▼

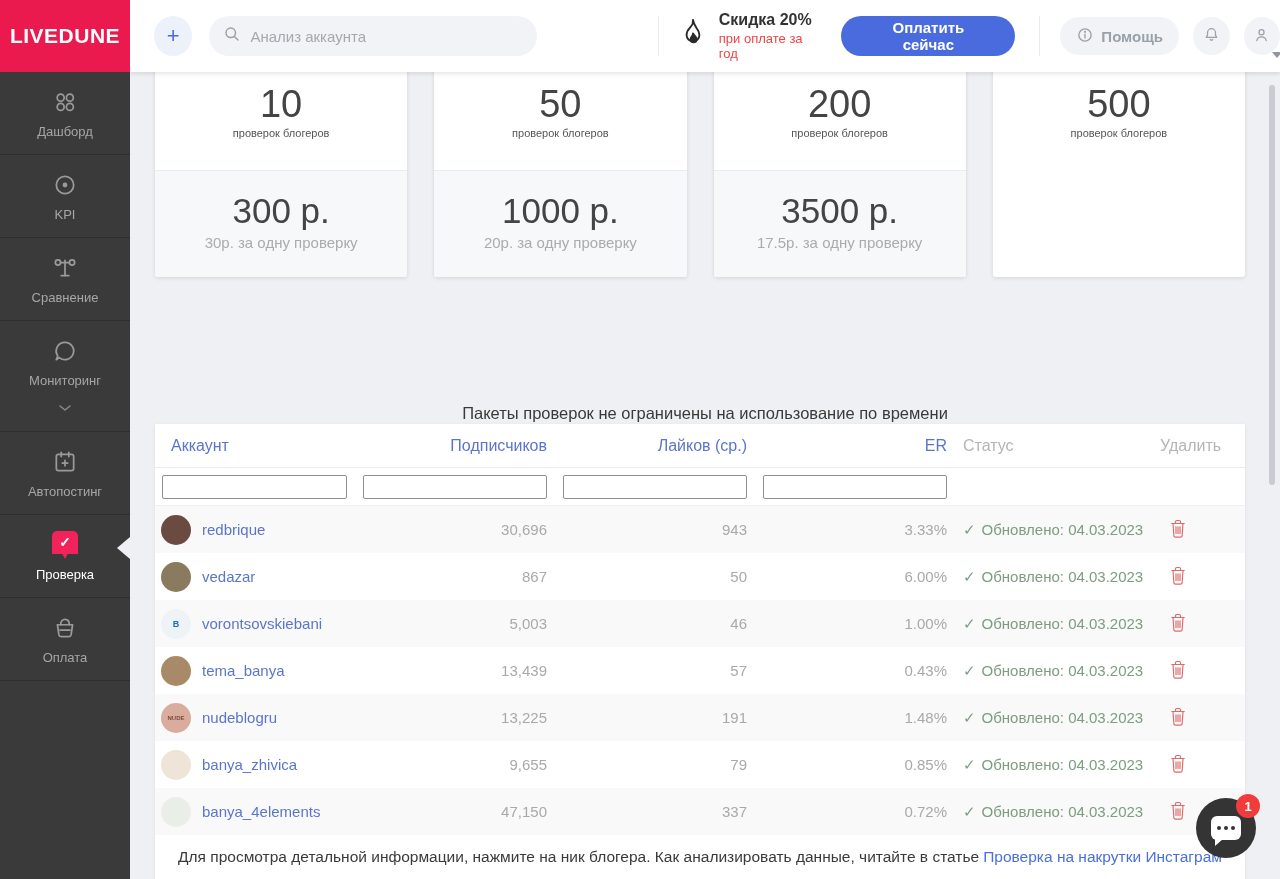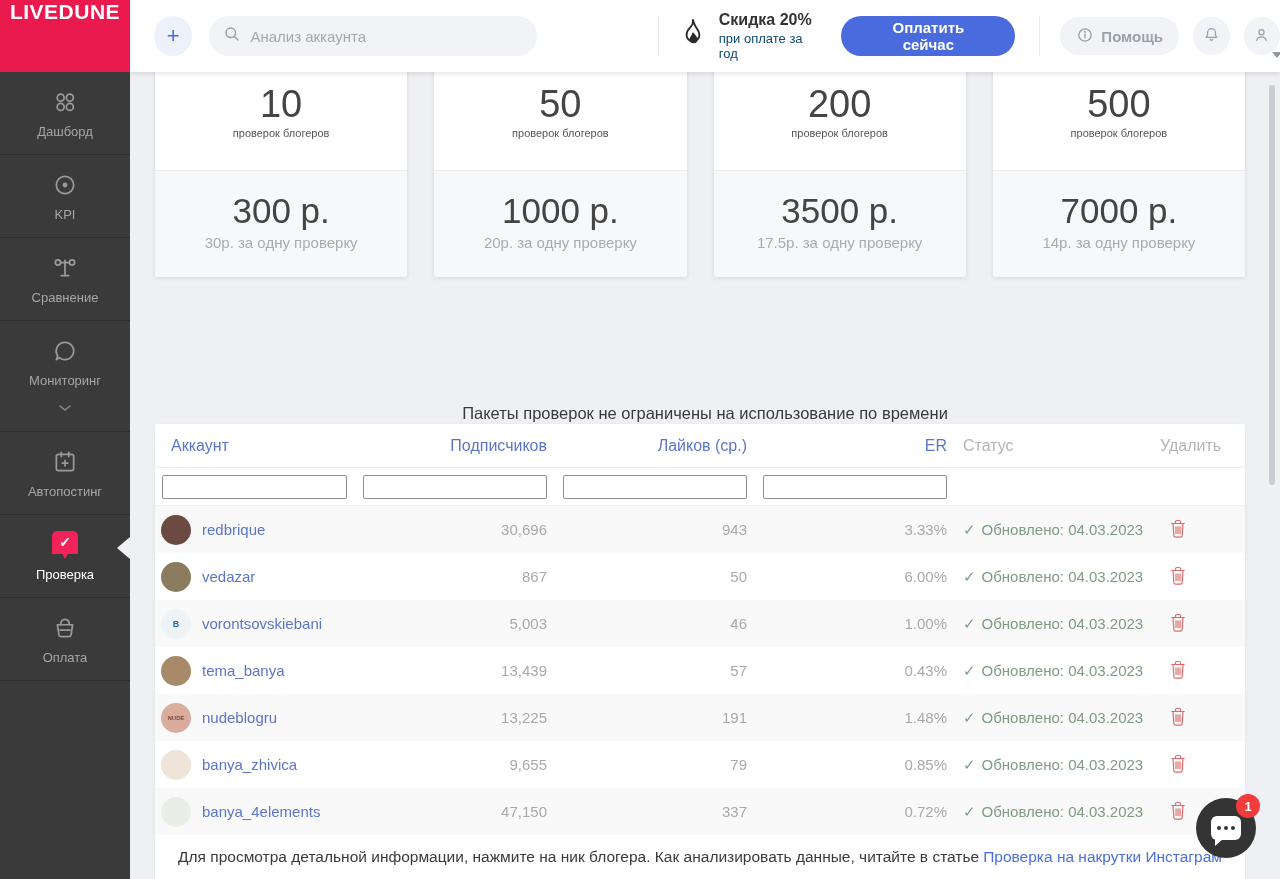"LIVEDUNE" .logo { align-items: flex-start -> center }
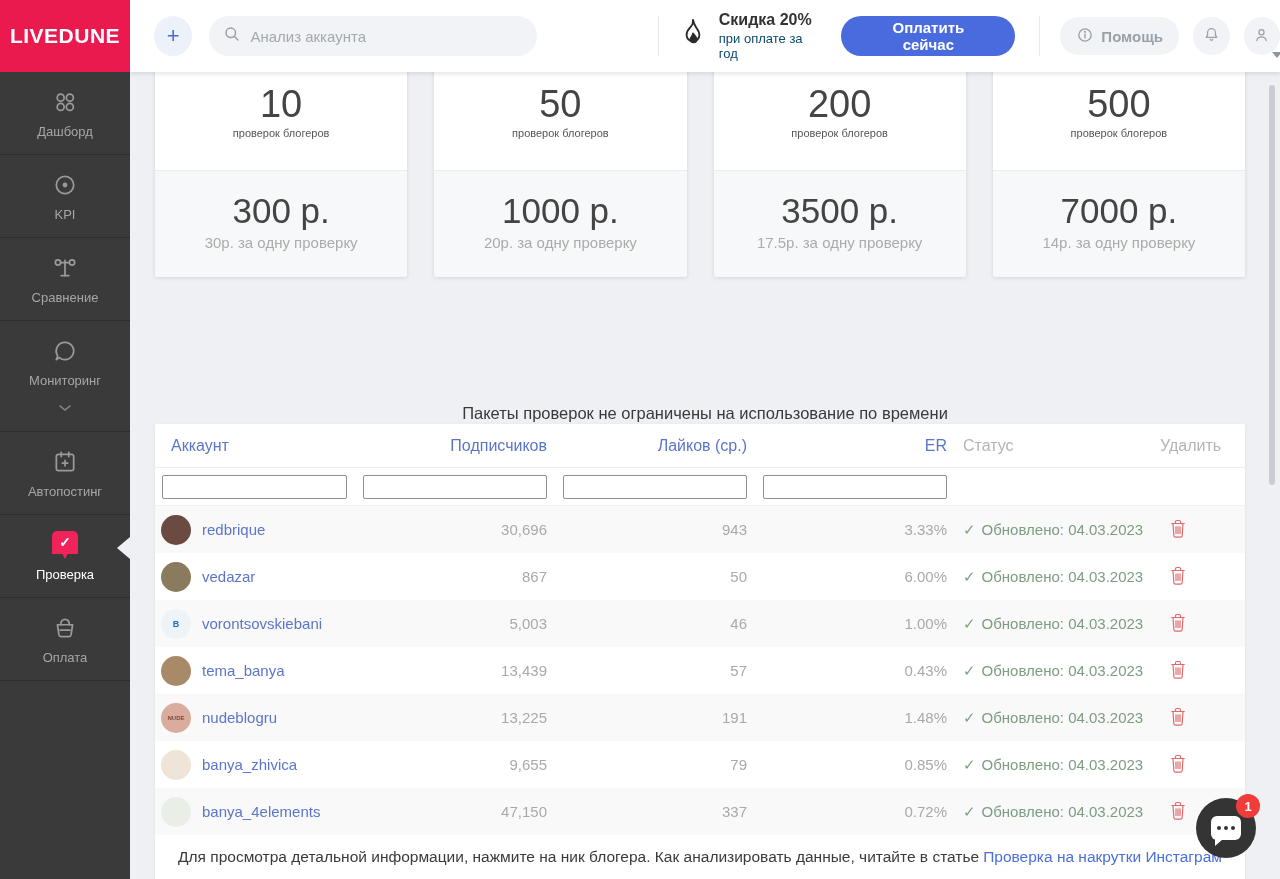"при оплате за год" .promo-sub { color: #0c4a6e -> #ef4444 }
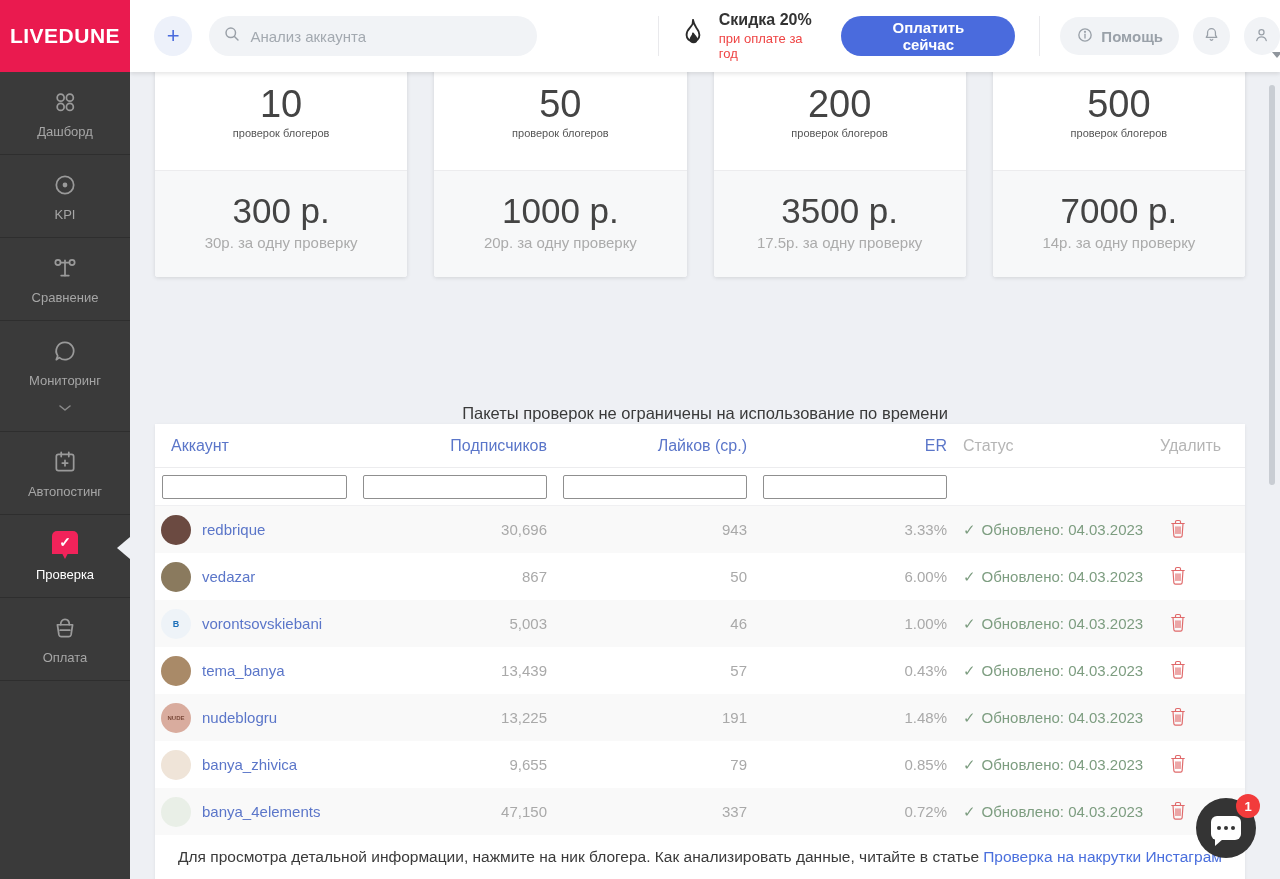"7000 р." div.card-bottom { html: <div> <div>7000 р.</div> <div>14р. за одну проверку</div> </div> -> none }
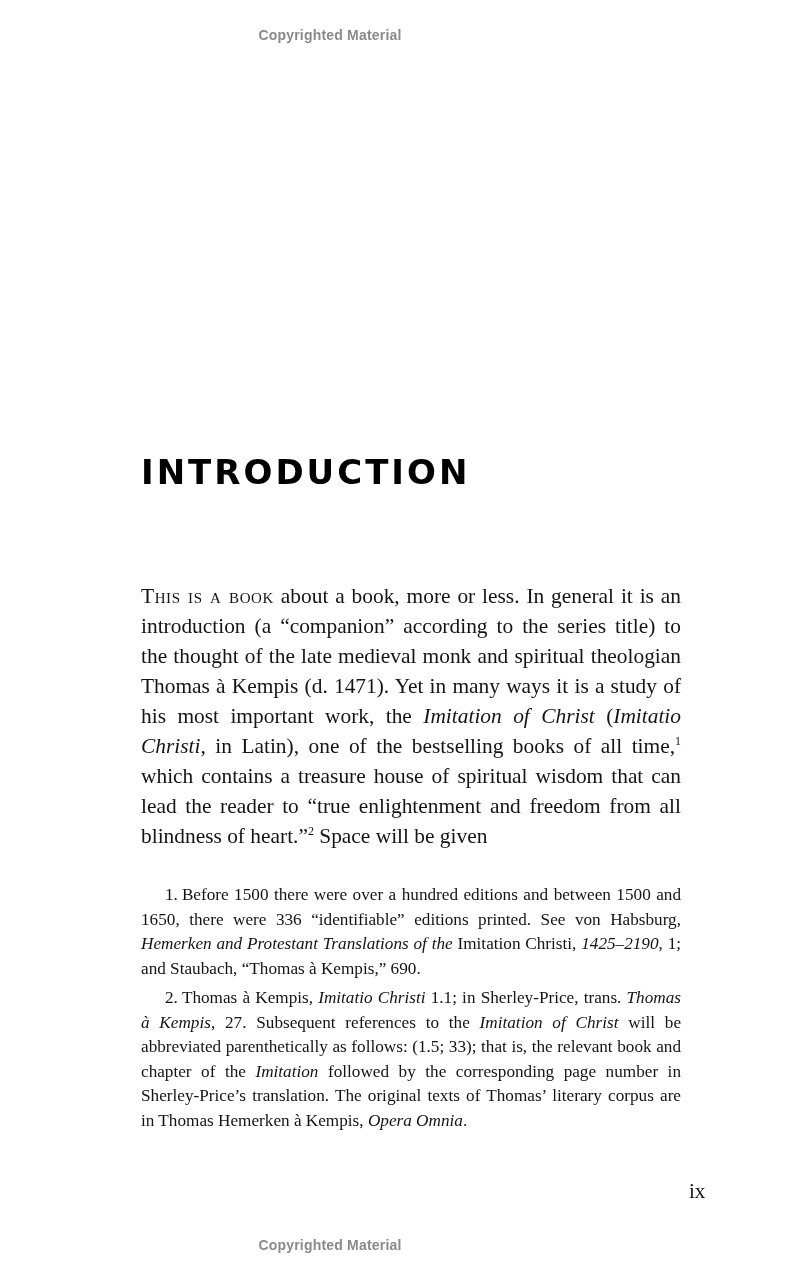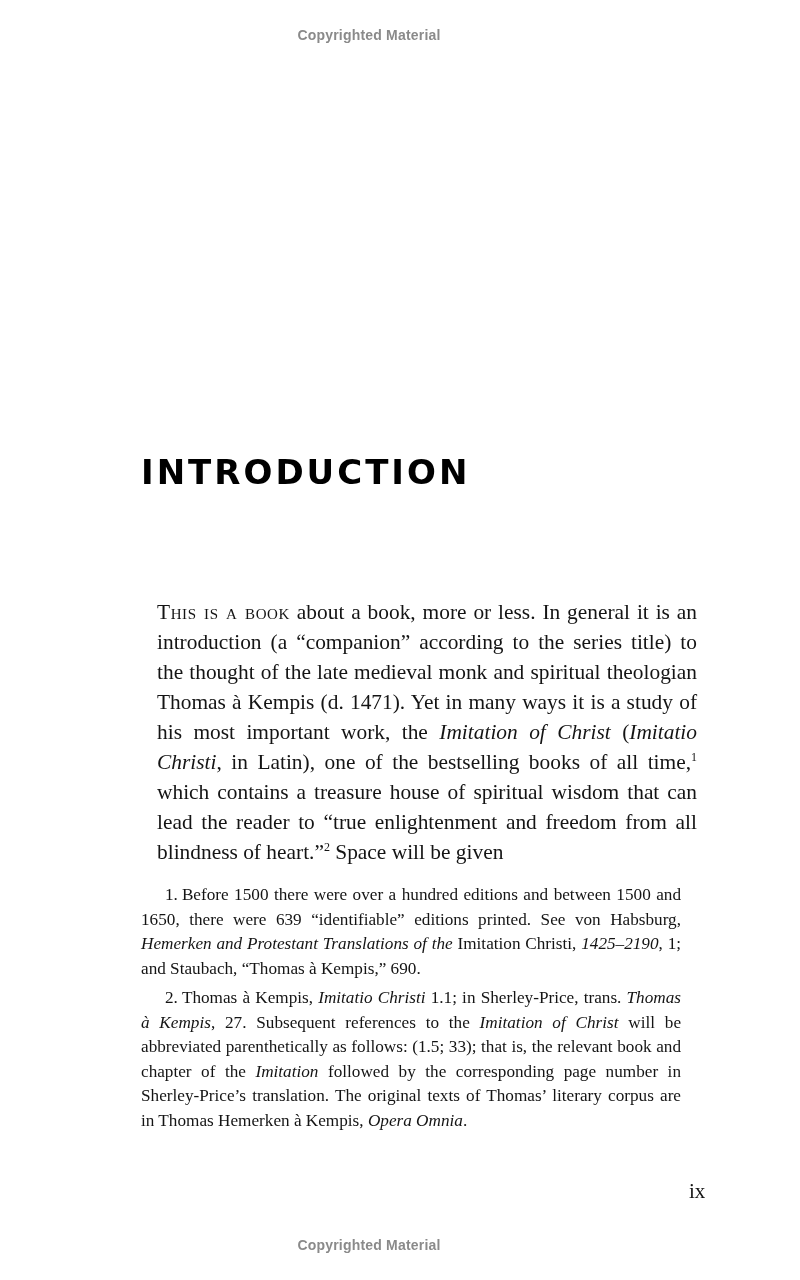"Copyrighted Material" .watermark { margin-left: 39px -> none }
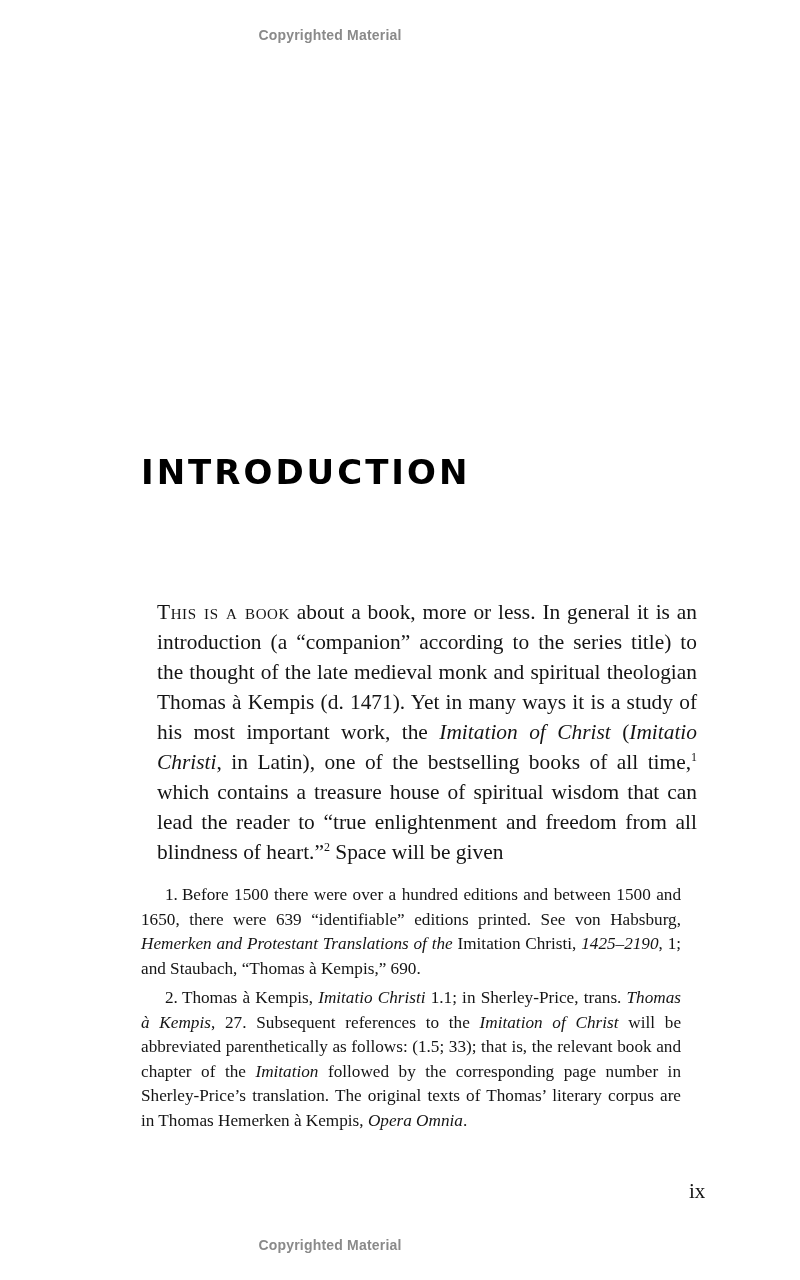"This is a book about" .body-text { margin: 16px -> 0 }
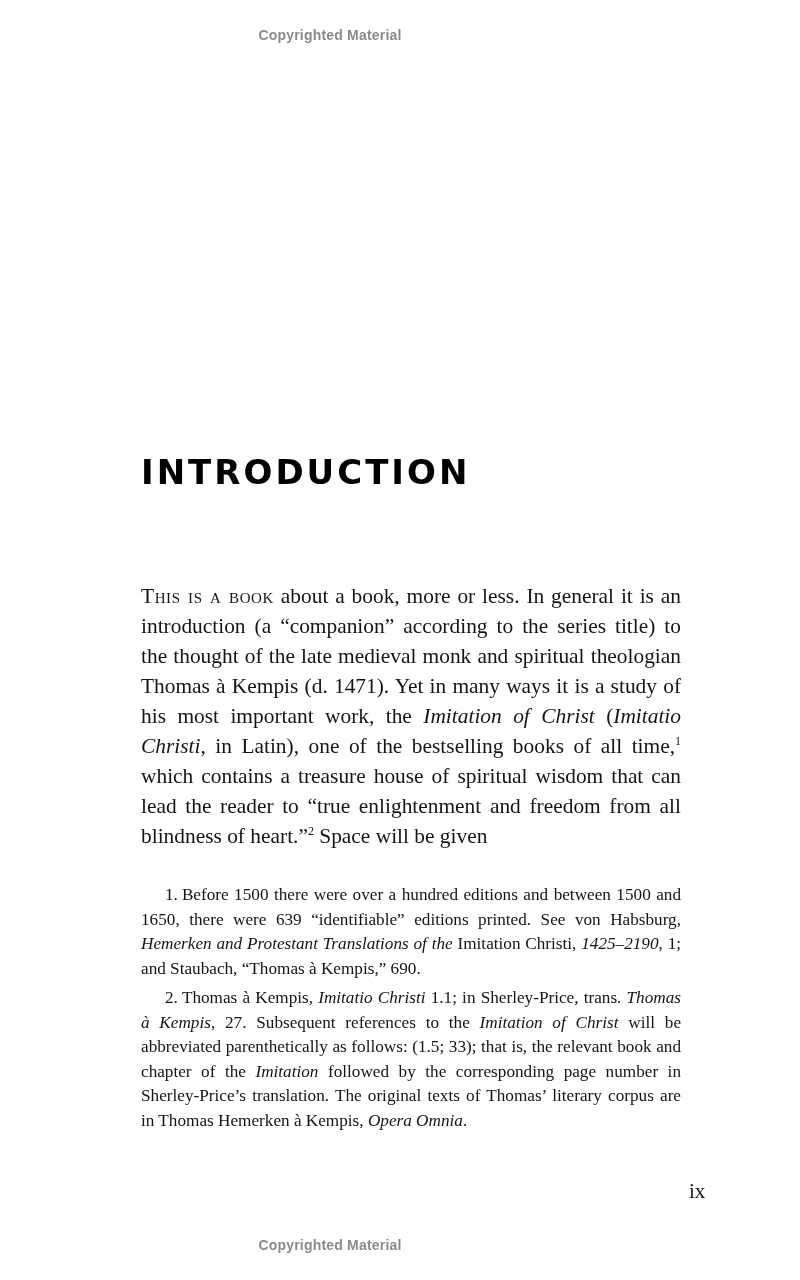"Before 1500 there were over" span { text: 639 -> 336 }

▲

TASK BRIEF:
The response must consist of the entries above exactly as they stand, minus any pictures.

TASK OUTPUT:
"LIVEDUNE" .logo { align-items: flex-start -> center }
"при оплате за год" .promo-sub { color: #0c4a6e -> #ef4444 }
"7000 р." div.card-bottom { html: <div> <div>7000 р.</div> <div>14р. за одну проверку</div> </div> -> none }
"Copyrighted Material" .watermark { margin-left: 39px -> none }
"This is a book about" .body-text { margin: 16px -> 0 }
"Before 1500 there were over" span { text: 639 -> 336 }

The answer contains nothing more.